> _WHAT NEEDS TO BE DONE_:
In the data below, find the line containing "[250,428,357,443] openclassrooms ->", then set down that line and every later line up to and including the line containing "[50,657,405,673] Ce site", exactly.

*** RECORDS SUPPLIED

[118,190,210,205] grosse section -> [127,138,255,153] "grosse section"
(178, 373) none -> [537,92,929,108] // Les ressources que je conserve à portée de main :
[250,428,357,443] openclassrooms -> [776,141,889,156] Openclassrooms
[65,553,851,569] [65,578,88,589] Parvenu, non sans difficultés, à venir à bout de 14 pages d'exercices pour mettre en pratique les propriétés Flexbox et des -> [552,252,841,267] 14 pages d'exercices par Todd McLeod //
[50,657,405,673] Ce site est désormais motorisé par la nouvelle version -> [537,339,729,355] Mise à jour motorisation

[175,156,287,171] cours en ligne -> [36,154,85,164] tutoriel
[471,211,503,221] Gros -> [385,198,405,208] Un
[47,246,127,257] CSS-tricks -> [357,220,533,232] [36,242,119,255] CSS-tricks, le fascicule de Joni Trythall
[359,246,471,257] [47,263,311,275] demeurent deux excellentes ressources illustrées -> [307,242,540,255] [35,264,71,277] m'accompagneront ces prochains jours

******
*** RECORDS SUPPLIED

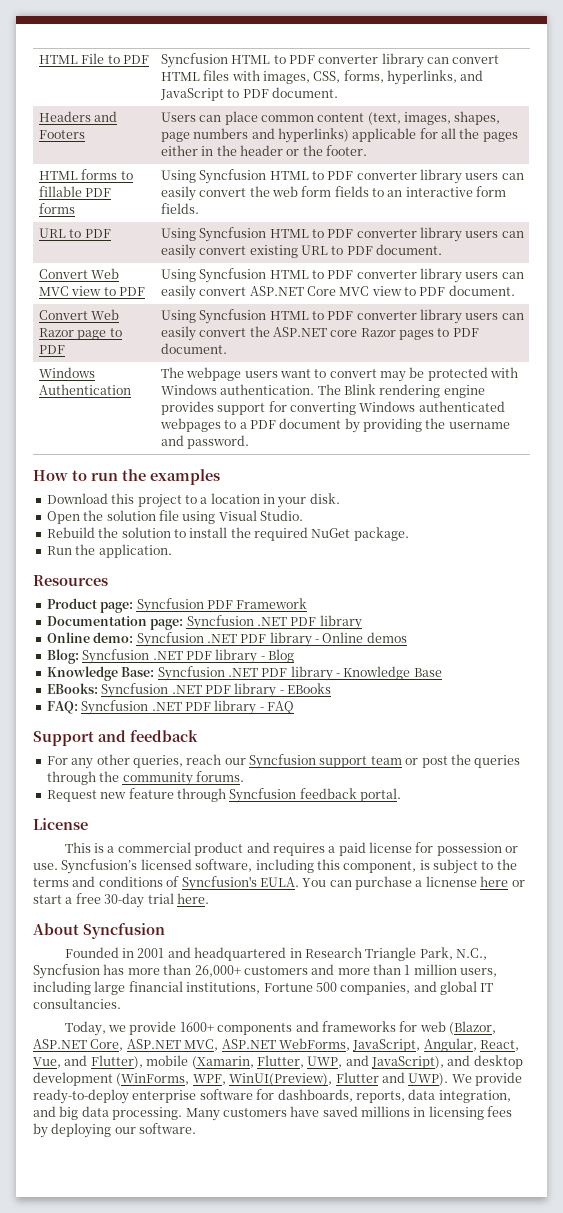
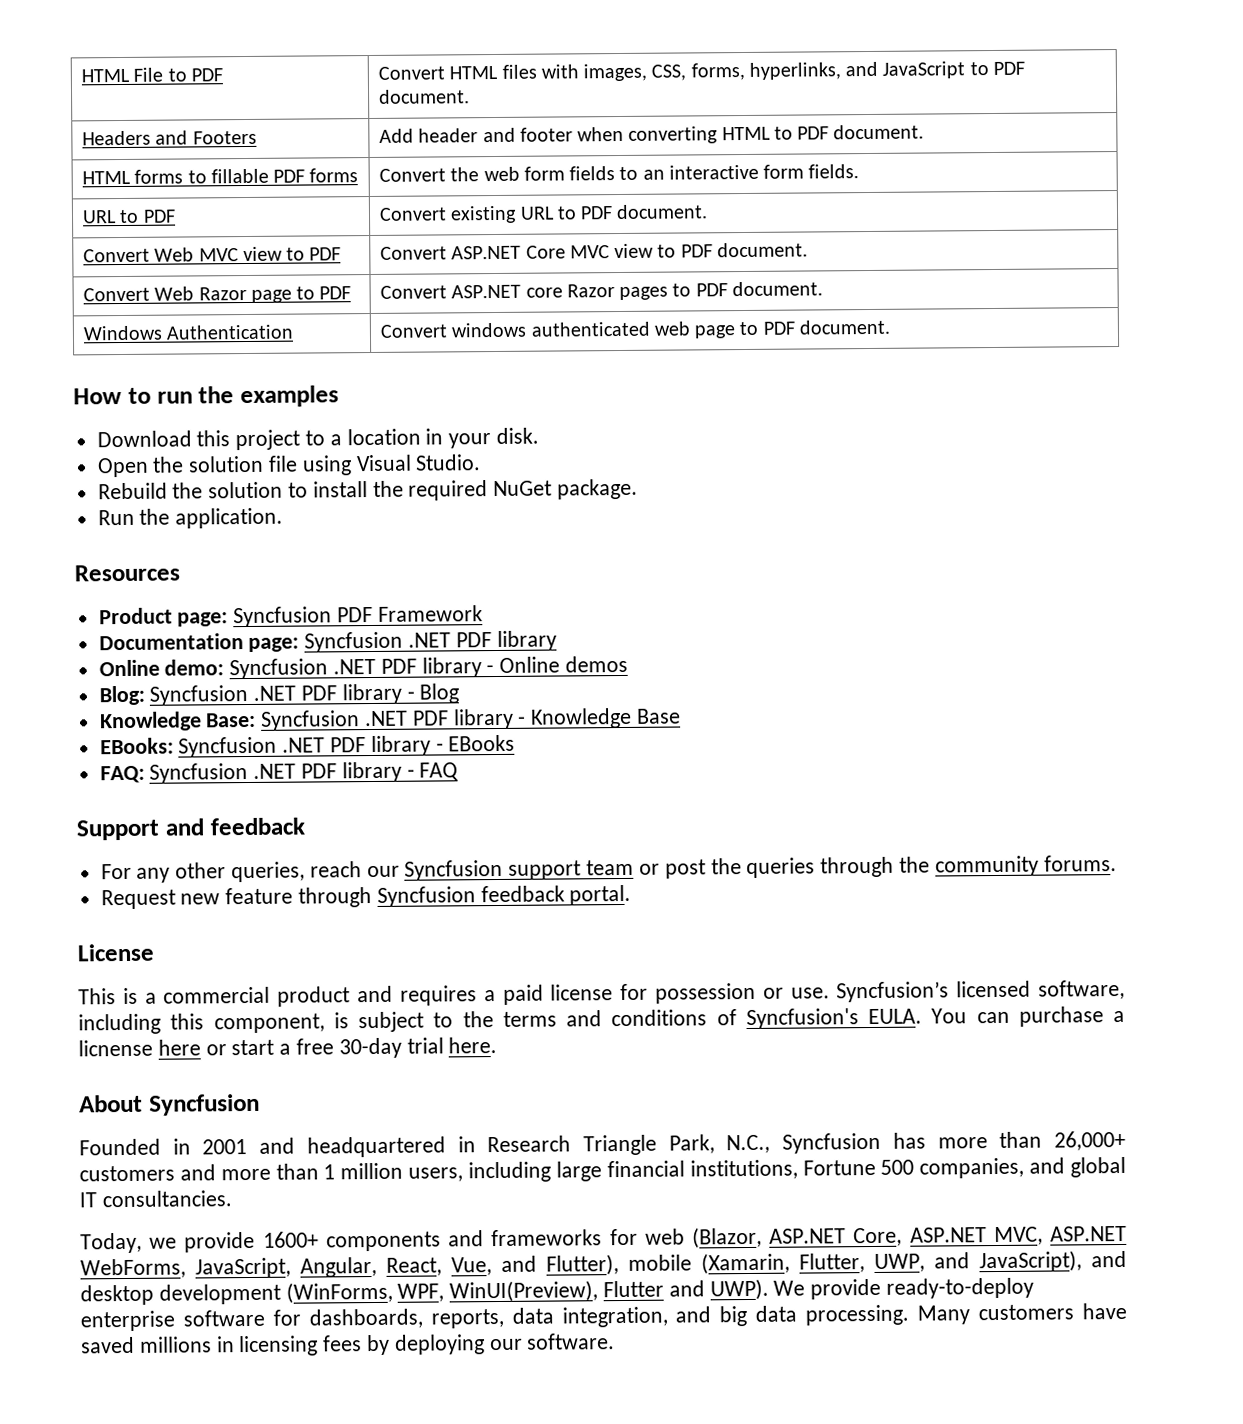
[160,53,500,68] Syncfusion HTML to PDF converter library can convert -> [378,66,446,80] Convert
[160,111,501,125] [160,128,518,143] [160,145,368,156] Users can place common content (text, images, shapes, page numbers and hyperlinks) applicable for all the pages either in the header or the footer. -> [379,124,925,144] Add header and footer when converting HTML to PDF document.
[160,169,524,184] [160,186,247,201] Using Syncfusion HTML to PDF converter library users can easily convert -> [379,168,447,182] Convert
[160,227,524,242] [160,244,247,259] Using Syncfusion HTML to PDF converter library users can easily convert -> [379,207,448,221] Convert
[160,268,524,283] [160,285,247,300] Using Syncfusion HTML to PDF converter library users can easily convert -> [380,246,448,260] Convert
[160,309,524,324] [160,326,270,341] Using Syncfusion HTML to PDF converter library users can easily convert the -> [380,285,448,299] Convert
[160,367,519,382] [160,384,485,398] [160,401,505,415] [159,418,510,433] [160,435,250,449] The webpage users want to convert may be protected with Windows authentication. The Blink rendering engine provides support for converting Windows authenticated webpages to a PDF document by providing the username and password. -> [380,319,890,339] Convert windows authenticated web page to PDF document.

******

> _WRITTEN RESPONSE_:
[250,428,357,443] openclassrooms -> [776,141,889,156] Openclassrooms
[65,553,851,569] [65,578,88,589] Parvenu, non sans difficultés, à venir à bout de 14 pages d'exercices pour mettre en pratique les propriétés Flexbox et des -> [552,252,841,267] 14 pages d'exercices par Todd McLeod //
[50,657,405,673] Ce site est désormais motorisé par la nouvelle version -> [537,339,729,355] Mise à jour motorisation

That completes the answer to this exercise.